**Action item**
Once the pictures have been set aside, copy every remaining entry exactly.

**Information provided**
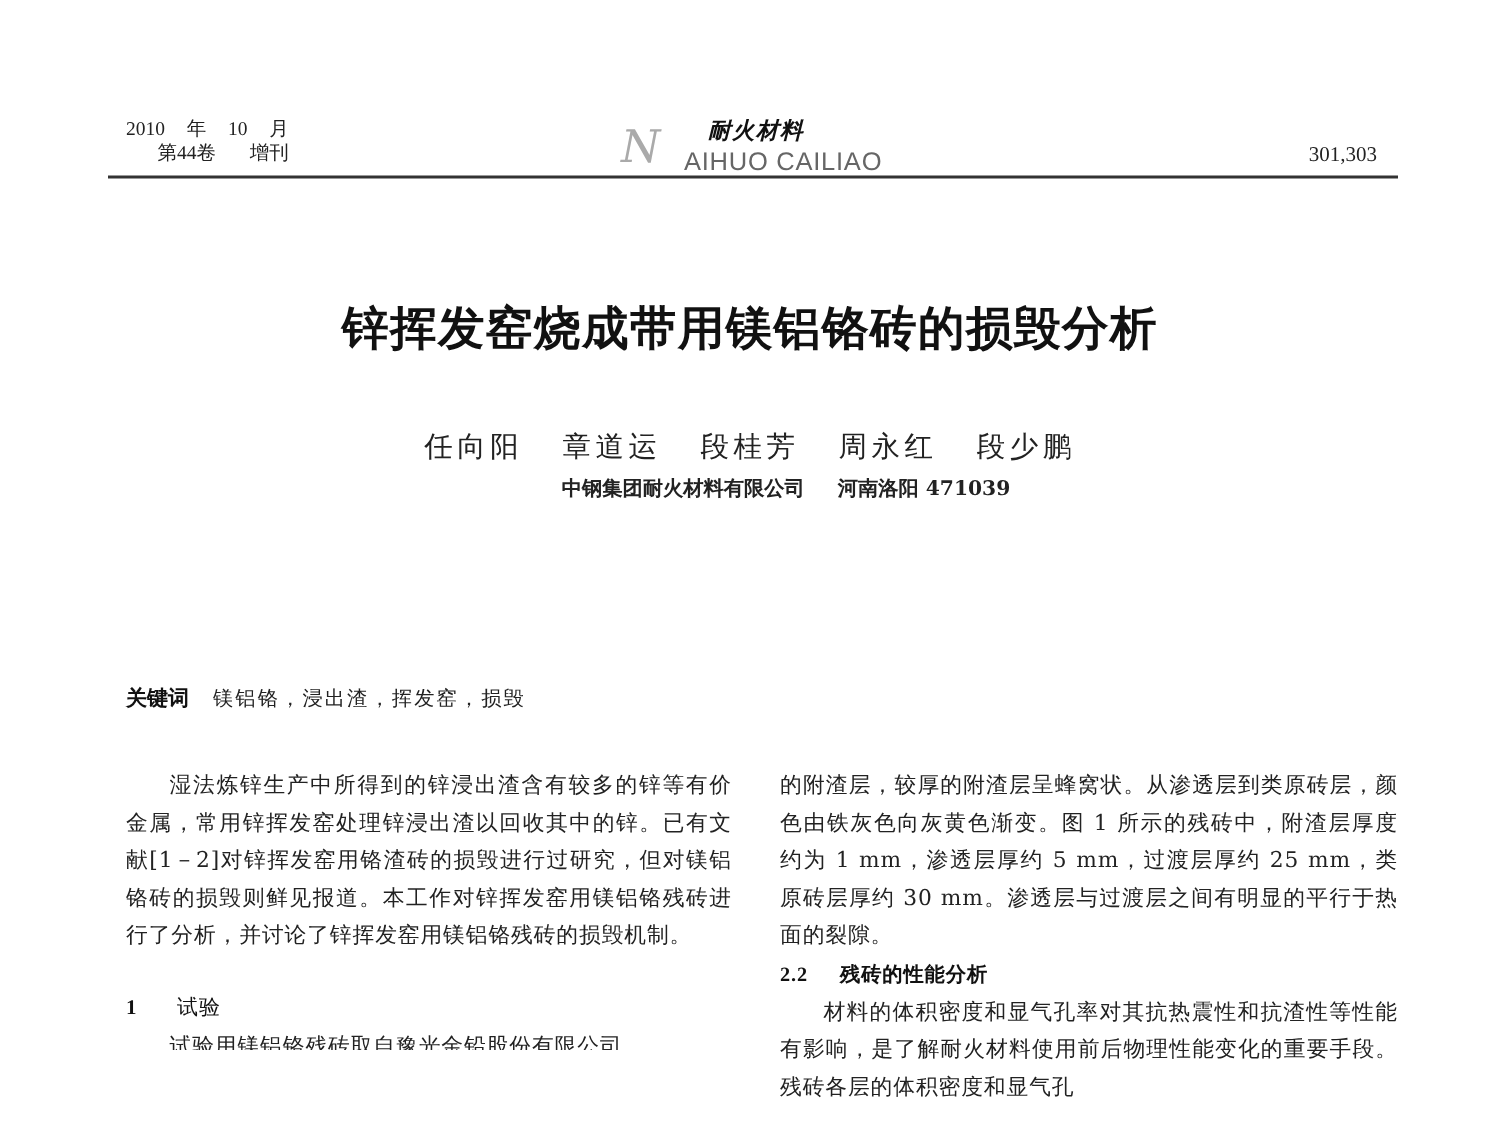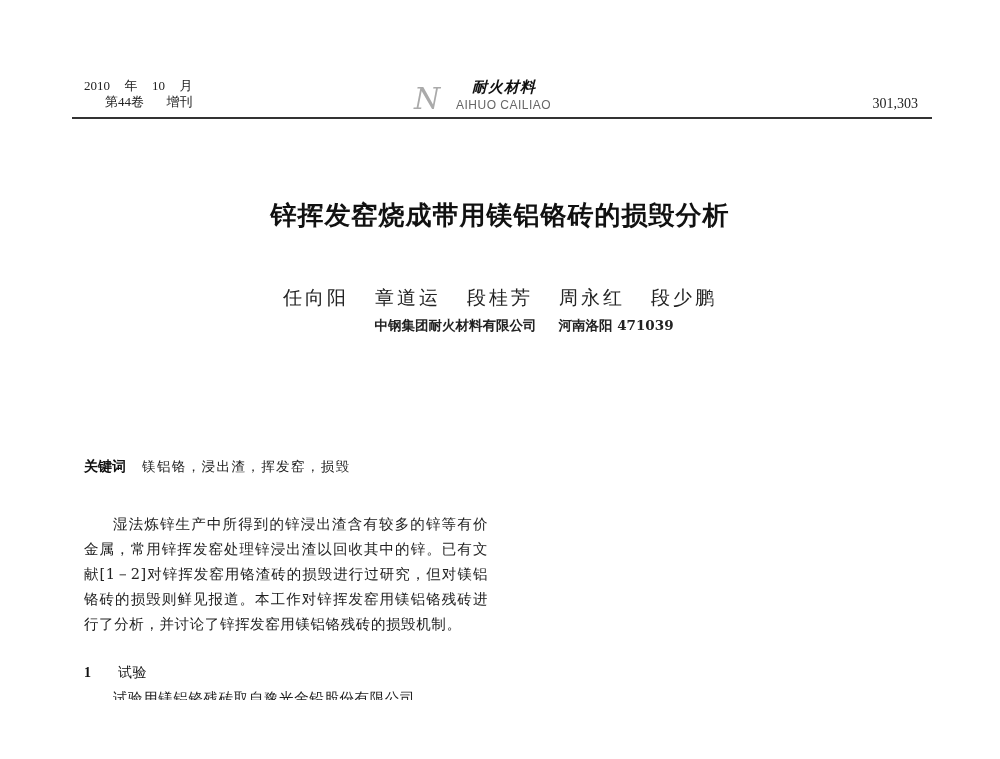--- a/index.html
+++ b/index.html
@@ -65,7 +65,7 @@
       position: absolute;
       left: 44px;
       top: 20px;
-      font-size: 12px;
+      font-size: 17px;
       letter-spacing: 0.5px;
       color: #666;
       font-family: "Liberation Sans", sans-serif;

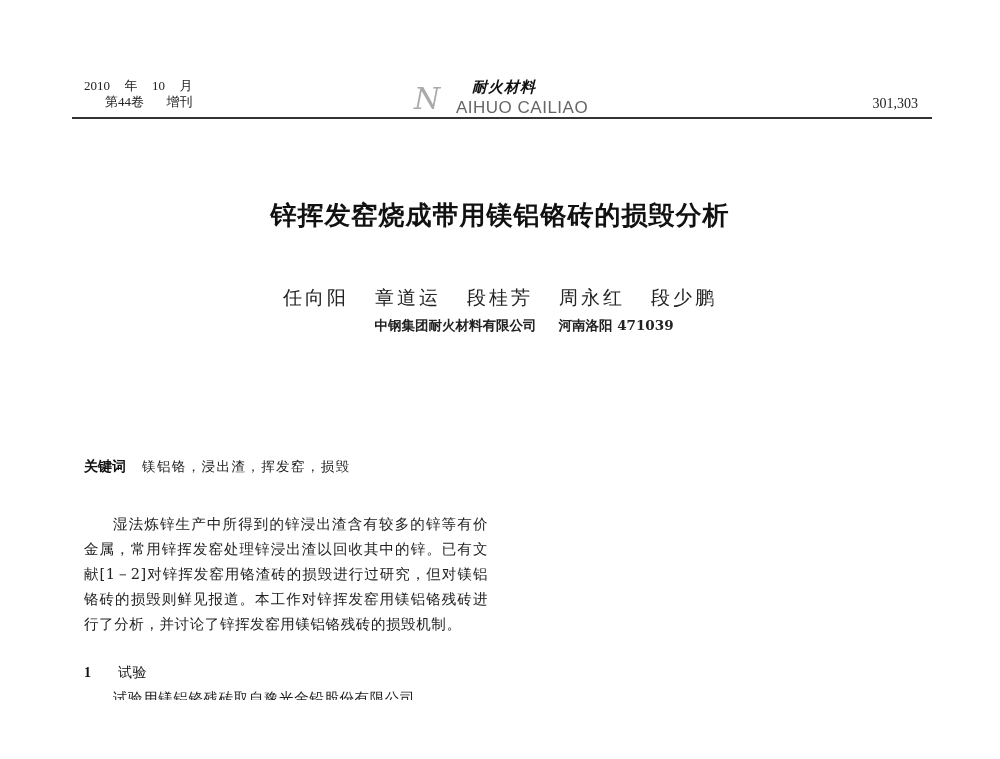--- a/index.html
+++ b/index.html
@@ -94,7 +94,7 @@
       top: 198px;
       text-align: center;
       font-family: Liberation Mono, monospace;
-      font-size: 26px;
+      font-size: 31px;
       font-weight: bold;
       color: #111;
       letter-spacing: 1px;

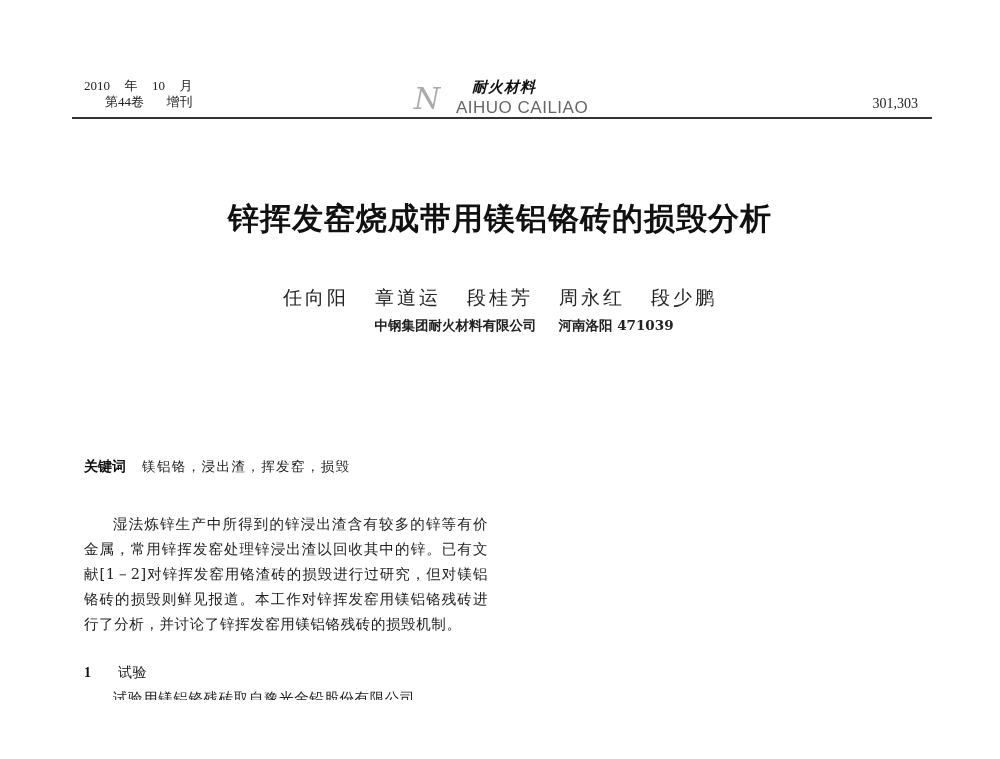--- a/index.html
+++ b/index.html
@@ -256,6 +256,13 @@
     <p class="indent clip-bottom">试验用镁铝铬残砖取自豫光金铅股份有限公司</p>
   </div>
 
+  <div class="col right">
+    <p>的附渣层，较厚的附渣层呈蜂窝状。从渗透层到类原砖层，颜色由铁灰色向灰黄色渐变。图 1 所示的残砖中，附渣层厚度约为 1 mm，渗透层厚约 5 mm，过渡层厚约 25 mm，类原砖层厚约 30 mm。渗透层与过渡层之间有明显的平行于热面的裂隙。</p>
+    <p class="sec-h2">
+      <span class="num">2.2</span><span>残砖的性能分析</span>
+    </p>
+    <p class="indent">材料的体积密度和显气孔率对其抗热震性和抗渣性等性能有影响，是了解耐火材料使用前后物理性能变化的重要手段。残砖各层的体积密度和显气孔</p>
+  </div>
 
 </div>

**Reply**
--- a/index.html
+++ b/index.html
@@ -65,7 +65,7 @@
       position: absolute;
       left: 44px;
       top: 20px;
-      font-size: 12px;
+      font-size: 17px;
       letter-spacing: 0.5px;
       color: #666;
       font-family: "Liberation Sans", sans-serif;

--- a/index.html
+++ b/index.html
@@ -94,7 +94,7 @@
       top: 198px;
       text-align: center;
       font-family: Liberation Mono, monospace;
-      font-size: 26px;
+      font-size: 31px;
       font-weight: bold;
       color: #111;
       letter-spacing: 1px;

--- a/index.html
+++ b/index.html
@@ -256,6 +256,13 @@
     <p class="indent clip-bottom">试验用镁铝铬残砖取自豫光金铅股份有限公司</p>
   </div>
 
+  <div class="col right">
+    <p>的附渣层，较厚的附渣层呈蜂窝状。从渗透层到类原砖层，颜色由铁灰色向灰黄色渐变。图 1 所示的残砖中，附渣层厚度约为 1 mm，渗透层厚约 5 mm，过渡层厚约 25 mm，类原砖层厚约 30 mm。渗透层与过渡层之间有明显的平行于热面的裂隙。</p>
+    <p class="sec-h2">
+      <span class="num">2.2</span><span>残砖的性能分析</span>
+    </p>
+    <p class="indent">材料的体积密度和显气孔率对其抗热震性和抗渣性等性能有影响，是了解耐火材料使用前后物理性能变化的重要手段。残砖各层的体积密度和显气孔</p>
+  </div>
 
 </div>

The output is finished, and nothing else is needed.